Instructions for the task:
Transcribe every entry word for word, but skip the images.

Data to process:
══════

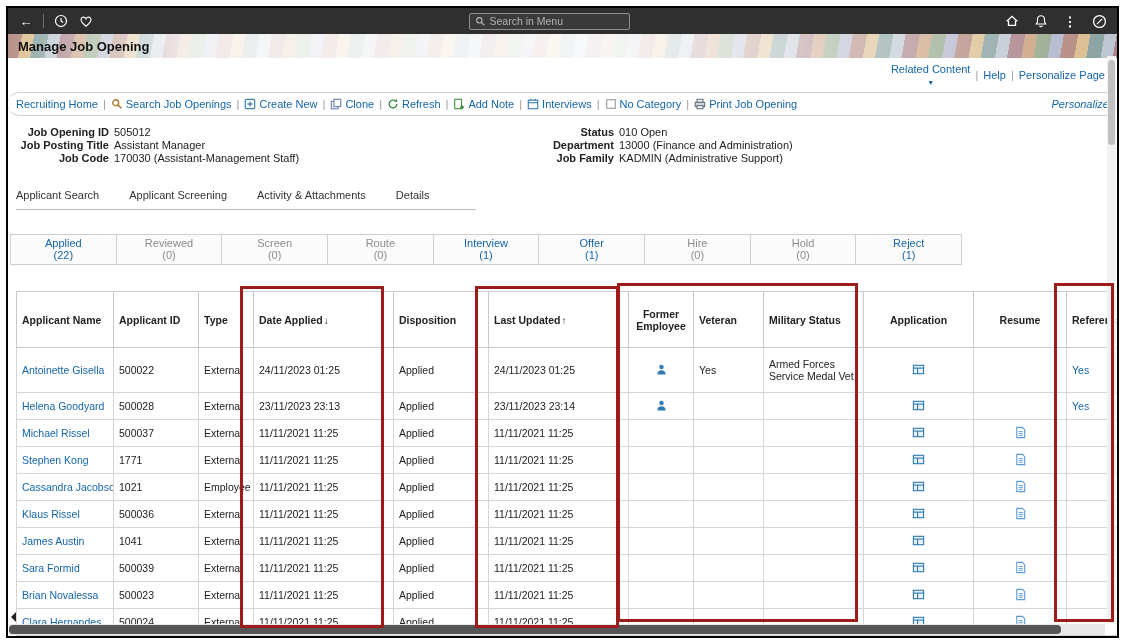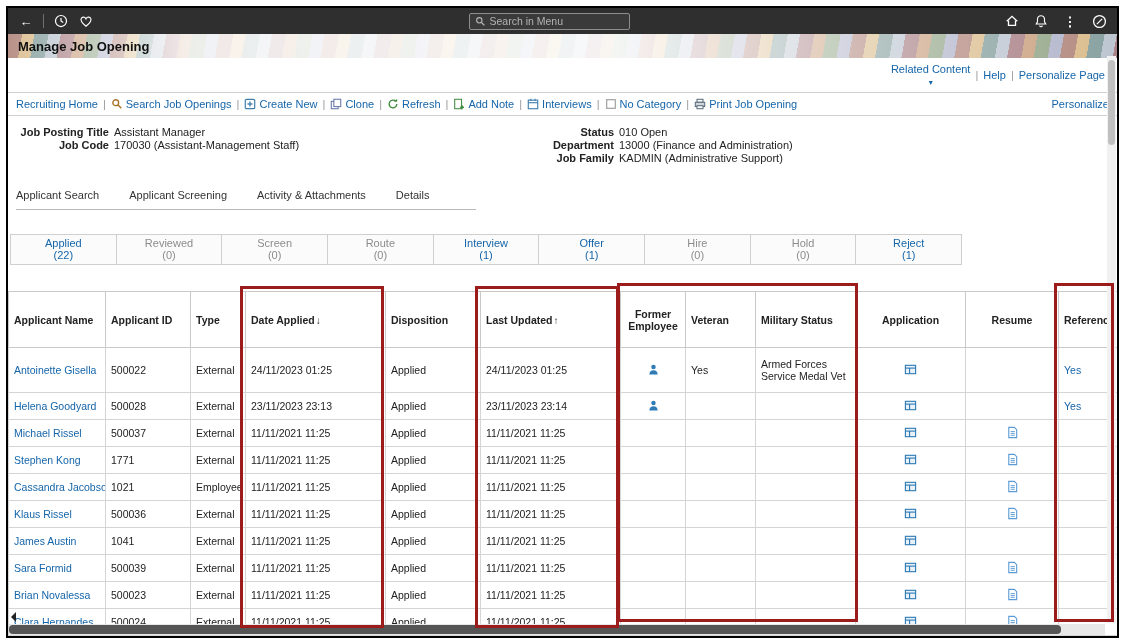--- a/index.html
+++ b/index.html
@@ -32,7 +32,7 @@
   .sep{color:#9a9a9a;margin:0 5px;}
 
   
-  .toolbar{display:flex;align-items:center;border-top:1px solid #d0d0d0;border-bottom:1px solid #d0d0d0;padding:5px 8px;font-size:11px;margin-top:3px;}
+  .toolbar{display:flex;align-items:center;border-top:1px solid #d0d0d0;border-bottom:1px solid #d0d0d0;padding:5px 8px;font-size:11px;margin-top:3px;border-radius:11px;}
   .toolbar-links{flex:1;display:flex;align-items:center;white-space:nowrap;overflow:hidden;}
   .tlink{color:var(--link-blue,#1565a9);display:inline-flex;align-items:center;gap:3px;cursor:pointer;}
   .icn{display:inline-flex;align-items:center;line-height:0;}

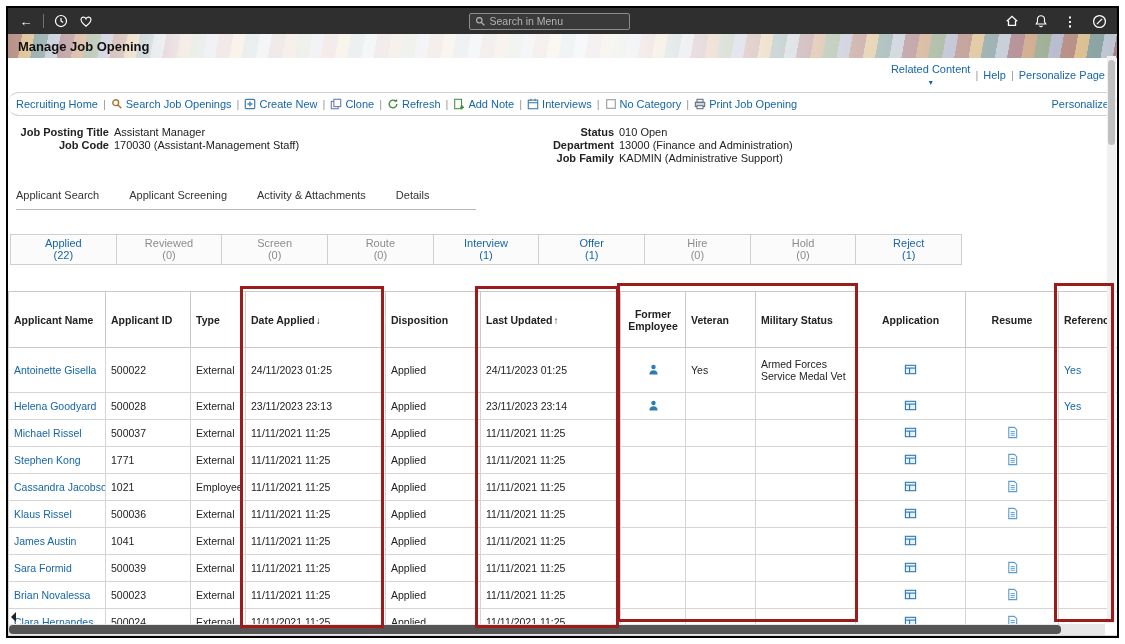--- a/index.html
+++ b/index.html
@@ -36,7 +36,7 @@
   .toolbar-links{flex:1;display:flex;align-items:center;white-space:nowrap;overflow:hidden;}
   .tlink{color:var(--link-blue,#1565a9);display:inline-flex;align-items:center;gap:3px;cursor:pointer;}
   .icn{display:inline-flex;align-items:center;line-height:0;}
-  .personalize{color:var(--link-blue,#1565a9);margin-left:30px;cursor:pointer;}
+  .personalize{color:var(--link-blue,#1565a9);margin-left:30px;cursor:pointer;font-style:italic;}
 
   
   .details{display:flex;margin:10px 0 0 6px;font-size:11px;}

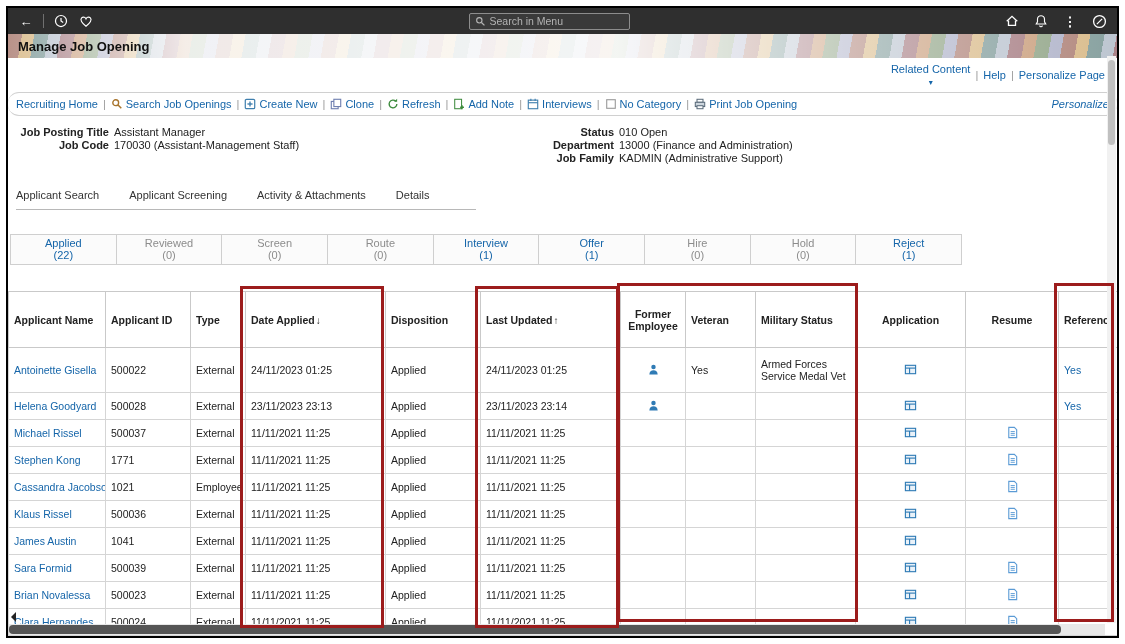--- a/index.html
+++ b/index.html
@@ -251,6 +251,10 @@
   <div class="details">
     <div class="details-col left">
         <div class="detail-row">
+          <span class="dlabel">Job Opening ID</span>
+          <span class="dvalue">505012</span>
+        </div>
+        <div class="detail-row">
           <span class="dlabel">Job Posting Title</span>
           <span class="dvalue">Assistant Manager</span>
         </div>

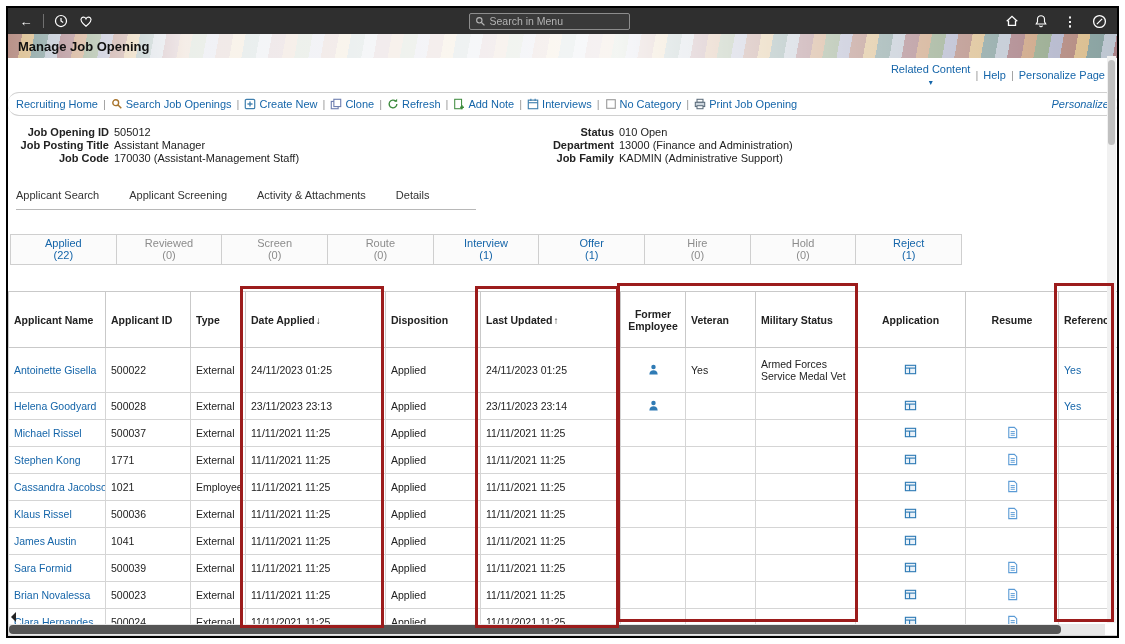--- a/index.html
+++ b/index.html
@@ -60,7 +60,7 @@
   .chip.hl .chip-label,.chip.hl .chip-count{color:var(--link-blue,#1565a9);}
 
   
-  .table-wrap{margin-top:26px;width:1109px;overflow:hidden;}
+  .table-wrap{margin-top:26px;width:1109px;overflow:hidden;padding-left:8px;}
   table{border-collapse:collapse;table-layout:fixed;width:1110px;font-size:10.5px;color:#222;}
   th,td{border:1px solid #d5d5d5;padding:3px 5px;text-align:left;vertical-align:middle;overflow:hidden;}
   thead th{height:56px;font-weight:bold;background:#fff;border-color:#c9c9c9;white-space:normal;}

══════

Finished exercise:
--- a/index.html
+++ b/index.html
@@ -32,7 +32,7 @@
   .sep{color:#9a9a9a;margin:0 5px;}
 
   
-  .toolbar{display:flex;align-items:center;border-top:1px solid #d0d0d0;border-bottom:1px solid #d0d0d0;padding:5px 8px;font-size:11px;margin-top:3px;}
+  .toolbar{display:flex;align-items:center;border-top:1px solid #d0d0d0;border-bottom:1px solid #d0d0d0;padding:5px 8px;font-size:11px;margin-top:3px;border-radius:11px;}
   .toolbar-links{flex:1;display:flex;align-items:center;white-space:nowrap;overflow:hidden;}
   .tlink{color:var(--link-blue,#1565a9);display:inline-flex;align-items:center;gap:3px;cursor:pointer;}
   .icn{display:inline-flex;align-items:center;line-height:0;}

--- a/index.html
+++ b/index.html
@@ -36,7 +36,7 @@
   .toolbar-links{flex:1;display:flex;align-items:center;white-space:nowrap;overflow:hidden;}
   .tlink{color:var(--link-blue,#1565a9);display:inline-flex;align-items:center;gap:3px;cursor:pointer;}
   .icn{display:inline-flex;align-items:center;line-height:0;}
-  .personalize{color:var(--link-blue,#1565a9);margin-left:30px;cursor:pointer;}
+  .personalize{color:var(--link-blue,#1565a9);margin-left:30px;cursor:pointer;font-style:italic;}
 
   
   .details{display:flex;margin:10px 0 0 6px;font-size:11px;}

--- a/index.html
+++ b/index.html
@@ -251,6 +251,10 @@
   <div class="details">
     <div class="details-col left">
         <div class="detail-row">
+          <span class="dlabel">Job Opening ID</span>
+          <span class="dvalue">505012</span>
+        </div>
+        <div class="detail-row">
           <span class="dlabel">Job Posting Title</span>
           <span class="dvalue">Assistant Manager</span>
         </div>

--- a/index.html
+++ b/index.html
@@ -60,7 +60,7 @@
   .chip.hl .chip-label,.chip.hl .chip-count{color:var(--link-blue,#1565a9);}
 
   
-  .table-wrap{margin-top:26px;width:1109px;overflow:hidden;}
+  .table-wrap{margin-top:26px;width:1109px;overflow:hidden;padding-left:8px;}
   table{border-collapse:collapse;table-layout:fixed;width:1110px;font-size:10.5px;color:#222;}
   th,td{border:1px solid #d5d5d5;padding:3px 5px;text-align:left;vertical-align:middle;overflow:hidden;}
   thead th{height:56px;font-weight:bold;background:#fff;border-color:#c9c9c9;white-space:normal;}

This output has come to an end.